The intellectual property (IP) protection provided by the Comprehensive Economic and Trade Agreement (CETA) between Canada and the European Union (EU) is expected to help drive investment, support high-paying jobs and lead to an improved health care system and better patient outcomes for Canadians, according to Canada’s Research-Based Pharmaceutical Companies (Rx&D).

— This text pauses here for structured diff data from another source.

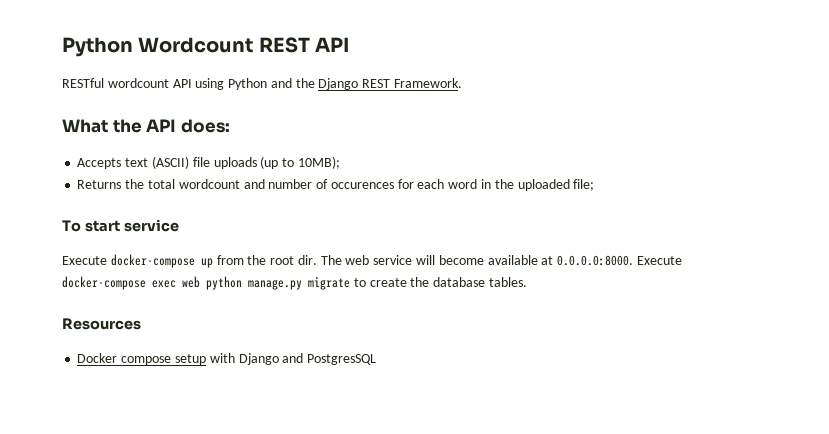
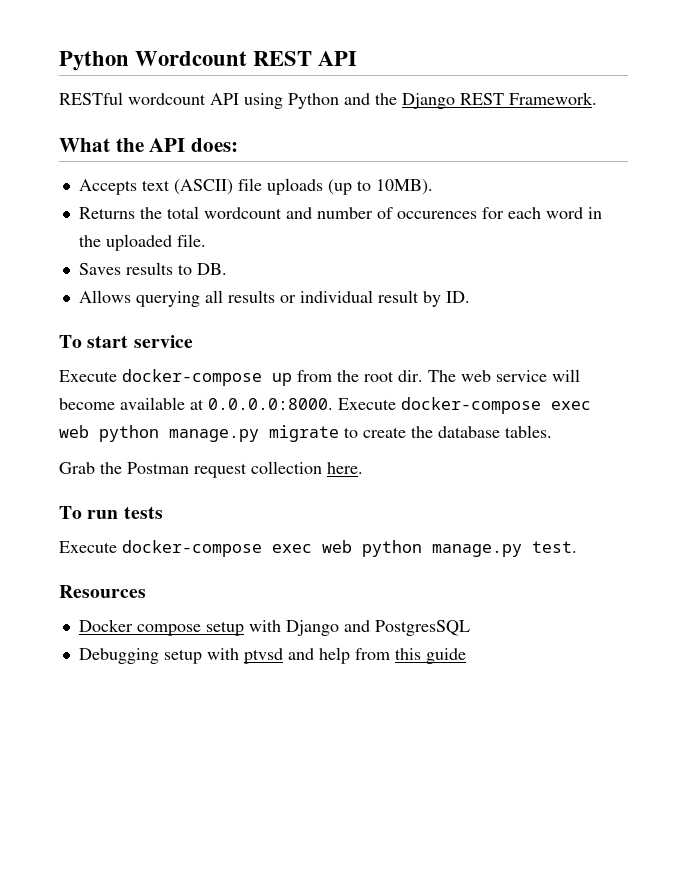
- Accepts text (ASCII) file uploads (up to 10MB);
+ Accepts text (ASCII) file uploads (up to 10MB).
- Returns the total wordcount and number of occurences for each word in the uploaded file;
+ Returns the total wordcount and number of occurences for each word in the uploaded file.
+ Saves results to DB.
+ Allows querying all results or individual result by ID.
+ Grab the Postman request collection here.
+ To run tests
+ Execute docker-compose exec web python manage.py test.
+ Debugging setup with ptvsd and help from this guide

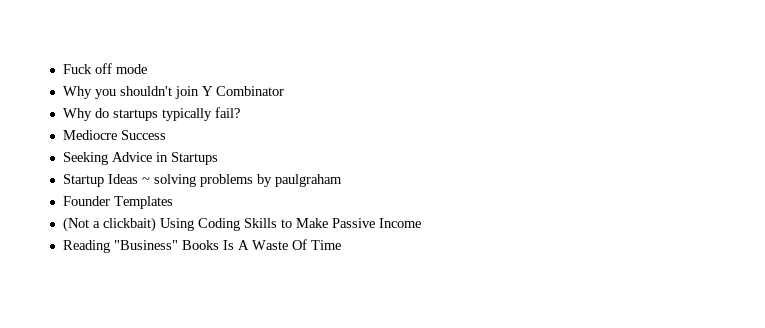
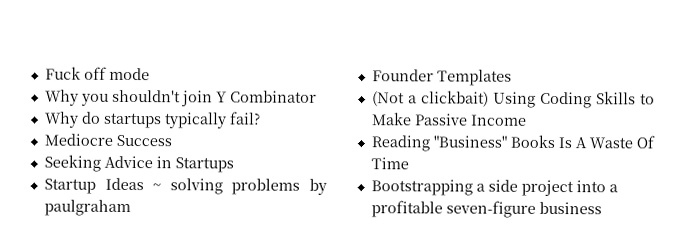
+ Bootstrapping a side project into a profitable seven-figure business

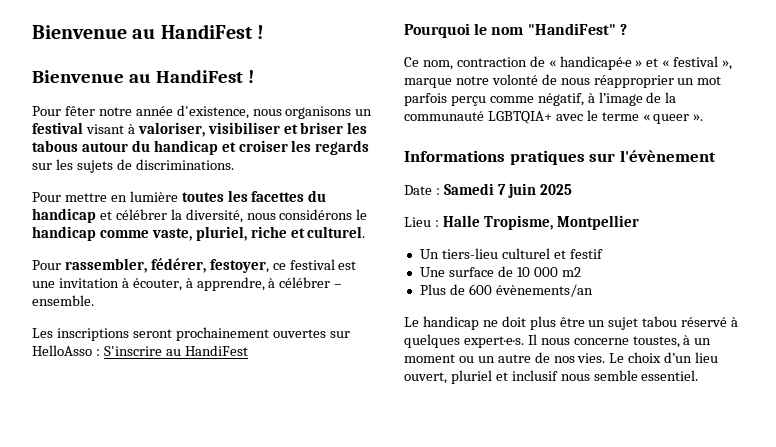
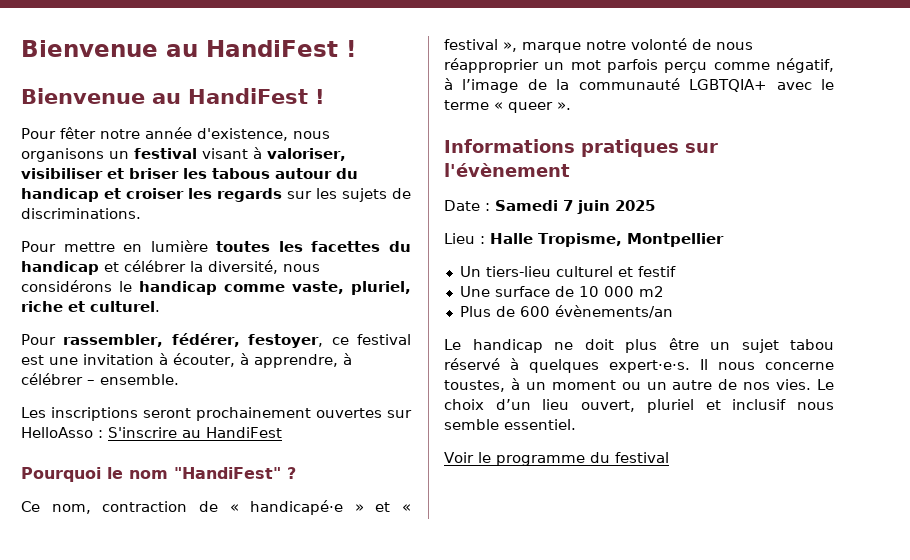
+ Voir le programme du festival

Declan Hamill, chief of staff and vice president of legal affairs at Rx&D, says his organization believes CETA is the most significant free trade agreement since NAFTA, not only for the pharmaceutical sector, but for Canada as a whole.

 Gilles Gagnon, president and CEO of Ceapro Inc., says CETA will boost European investment in Canadian biotech. Supplied

Gilles Gagnon, president and CEO of Ceapro Inc., says CETA will boost European investment in Canadian biotech. Supplied

“We believe that it will help steer life sciences research and development investment to Canada, which is one of our major endeavours,” he says. “This is good for Canada and good for Canadian patients.”

Canada’s innovative pharmaceutical industry is a substantial contributor to the Canadian economy and to research and development. The sector employs directly and indirectly approximately 46,000 Canadians and spends over $1-billion a year on R&D.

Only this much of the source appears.